L’avenir d’une illusion

Centenaire de la révolution d’octobre

«Nous voici condamnés à vivre dans le monde où nous vivons»

François Furet

Dans son essai de 1995, Le passé d’une illusion, l’historien François Furet prononçait l’oraison funèbre de l’idée communiste. Non seulement il dressait le solde négatif de l’expérience soviétique, mais il annonçait la fin de toute utopie.

Avec des mots terribles, il affirmait en effet : «L’idée d’une autre société est devenue presque impossible à penser, et d’ailleurs, personne n’avance sur le sujet, dans le monde d’aujourd’hui, même l’esquisse d’un concept neuf. Nous voici condamnés à vivre dans le monde où nous vivons». Face à cette thèse, les réactions, à l’époque déjà, dénonçaient ce qui relève en toute évidence d’un positionnement idéologique plus que d’une analyse qui manque d’historicité. Ce fut en quelque sorte un Fukuyama avant l’heure, annonçant à sa manière la fin de l’histoire, ouvrant la voie aux nouveaux conservateurs pour achever l’idée de révolution. Il fut consacré comme l’idéologue des libéraux qui s’en prenaient à saper sur le plan des idées, «l’espérance révolutionnaire». La riposte intellectuelle et philosophique venait de Claude Lefort dans son ouvrage La Complication (Fayard, 1999). Il y posait la question essentielle : peut-on vraiment faire du communisme une «illusion», une simple «divagation de l’esprit», sans prendre en compte le réel social et politique des luttes idéologiques ? «La première tâche est de revenir au concret», tranchait Claude Lefort, ajoutant qu’alors, si «le communisme appartient au passé, (…) en revanche la question du communisme reste au cœur de notre temps». C’est dans ce sens et en contre champ que nous parlons de l’avenir d’une illusion.

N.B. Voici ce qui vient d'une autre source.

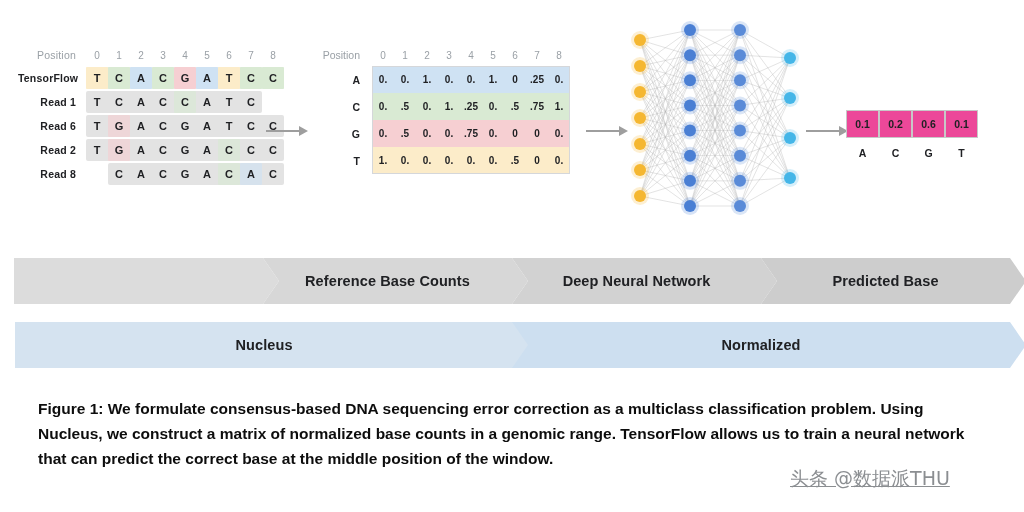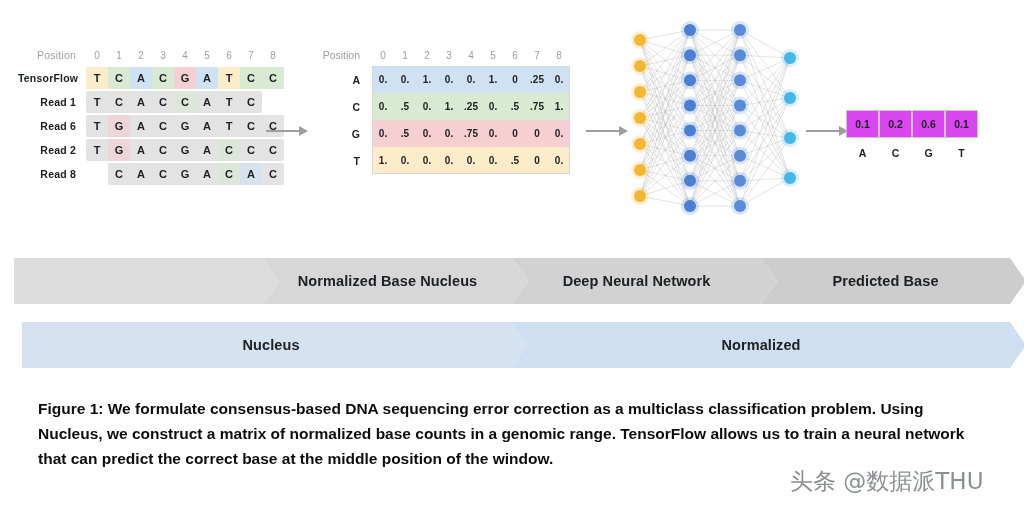--- a/index.html
+++ b/index.html
@@ -102,7 +102,7 @@
   .pred-boxes { display: flex; }
   .pred-box {
     width: 33px; height: 28px;
-    background: #d946ef; border: 1px solid #c8c8c8;
+    background: #ec4899; border: 1px solid #c8c8c8;
     display: flex; align-items: center; justify-content: center;
     font-size: 10.5px; font-weight: bold; color: #202124;
   }

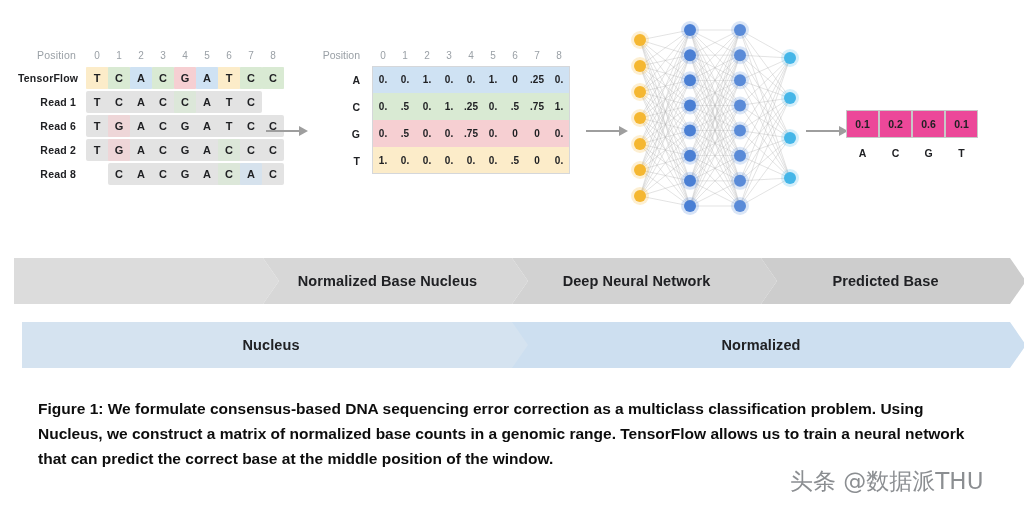--- a/index.html
+++ b/index.html
@@ -585,7 +585,7 @@
       </div>
       <div class="chev" style="left: 249px; width: 249px;">
         <div class="body g2" style="width: 265px; clip-path: polygon(0px 0px, 249px 0px, 265px 50%, 249px 100%, 0px 100%, 16px 50%);"></div>
-        <div class="txt">Normalized Base Nucleus</div>
+        <div class="txt">Reference Base Counts</div>
       </div>
       <div class="chev" style="left: 498px; width: 249px;">
         <div class="body g3" style="width: 265px; clip-path: polygon(0px 0px, 249px 0px, 265px 50%, 249px 100%, 0px 100%, 16px 50%);"></div>

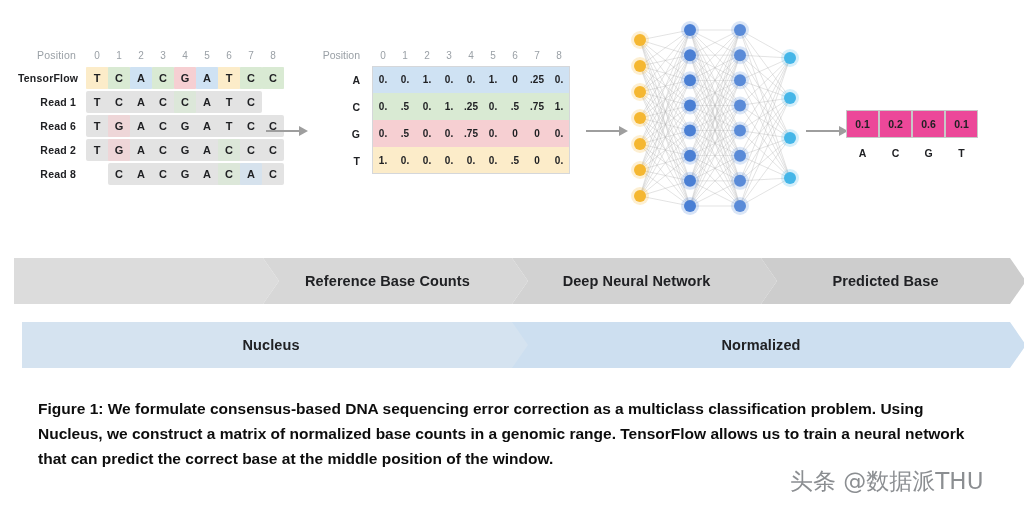--- a/index.html
+++ b/index.html
@@ -597,7 +597,7 @@
       </div>
     </div>
   <div class="band-row" id="band-blue">
-      <div class="chev" style="left: 8px; width: 498px;">
+      <div class="chev" style="left: 1px; width: 498px;">
         <div class="body b1" style="width: 514px; clip-path: polygon(0px 0px, 498px 0px, 514px 50%, 498px 100%, 0px 100%);"></div>
         <div class="txt">Nucleus</div>
       </div>

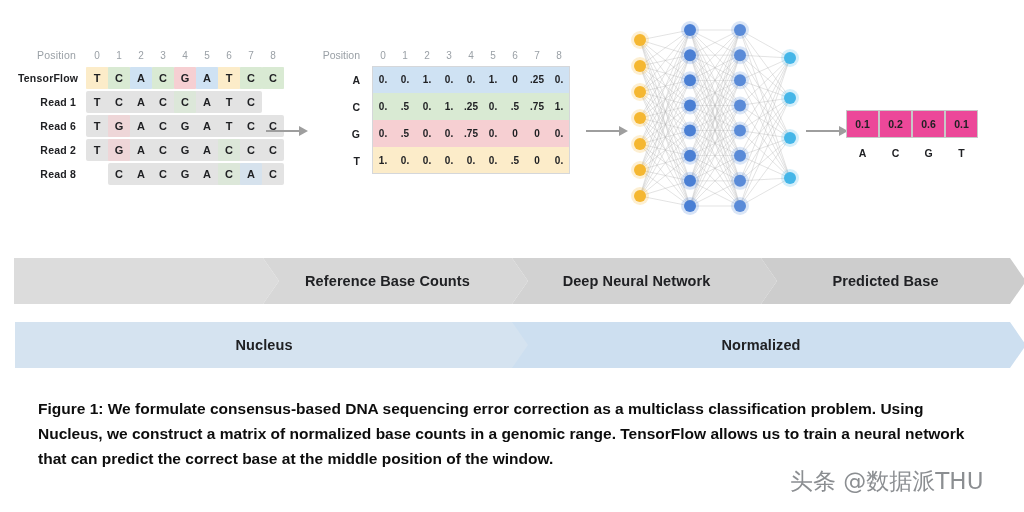--- a/index.html
+++ b/index.html
@@ -139,8 +139,8 @@
   }
   #watermark {
     position: absolute; left: 790px; top: 466px;
-    font-size: 23px; color: #5f6368; opacity: .72;
-    font-family: "DejaVu Sans", sans-serif; white-space: nowrap;
+    font-size: 19px; color: #5f6368; opacity: .72;
+    font-family: "DejaVu Sans", sans-serif; white-space: nowrap; text-decoration: underline;
   }
 </style>
 </head>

Les célébrations du centenaire de la révolution d’octobre montrent ici et là que «l’illusion» appelons la communiste, socialiste ou tout simplement humaniste, a la vie dure. Elle continue à nourrir les espérances dans une société meilleure, un monde plus apaisé. Plusieurs générations ont vécu leur parcours initiatique à l’ombre d‘Octobre. Pour ma part, je ne peux ne pas citer à cette occasion le livre qui m’a marqué à propos de la révolution de 1917 : Dix jours qui ébranlèrent le monde de John Reed. Il fut mon compagnon durant mes années de lycée et j’y trouvais des images et des moments d’émotion qui galvanisaient mon engagement.  John Reed précisait : «Ce livre est l’histoire sous pression, telle que je l’ai vue. Il ne prétend être rien d’autre qu’un compte rendu détaillé de la révolution de Novembre (calendrier grégorien), lorsque les bolcheviks, à la tête des ouvriers et des soldats, se sont emparés du pouvoir en Russie et l’ont placé entre les mains des Soviets».

Arrivé en Europe pour couvrir la Première guerre mondiale, John Reed y voit une «guerre des marchands». On le retrouve en Belgique, en France, dans les Balkans (la Guerre dans les Balkans est publiée en 1916), en Russie. Partout, il constate : « Cette guerre n’était pas une guerre des peuples». À Moscou, cette guerre finit de fissurer le régime tsariste. John Reed en tient la chronique. Avec son épouse, Louise Bryant, écrivaine et féministe, il arrive à Petrograd en septembre 1917 et assiste à la révolution d’Octobre. Au premier rang. Dans Dix jours…, il écrit : «Ce n’est pas un compromis avec les classes possédantes ou avec des politiciens, ni un effort de conciliation avec l’ancien appareil d’État qui a porté les Bolcheviks au pouvoir. Ils ne l’ont pas conquis davantage par la violence organisée d’une petite clique. Si, dans toute la Russie, les masses n’avaient pas été prêtes à s’insurger, l’insurrection aurait échoué. Le succès des Bolcheviks n’a qu’une seule explication : ils ont réalisé les vastes et simples aspirations des plus larges couches du peuple qu’ils appelèrent à démanteler et à détruire le monde ancien pour entreprendre ensuite, tous ensemble, dans la fumée des ruines écroulées, l’édification de la charpente d’un monde nouveau».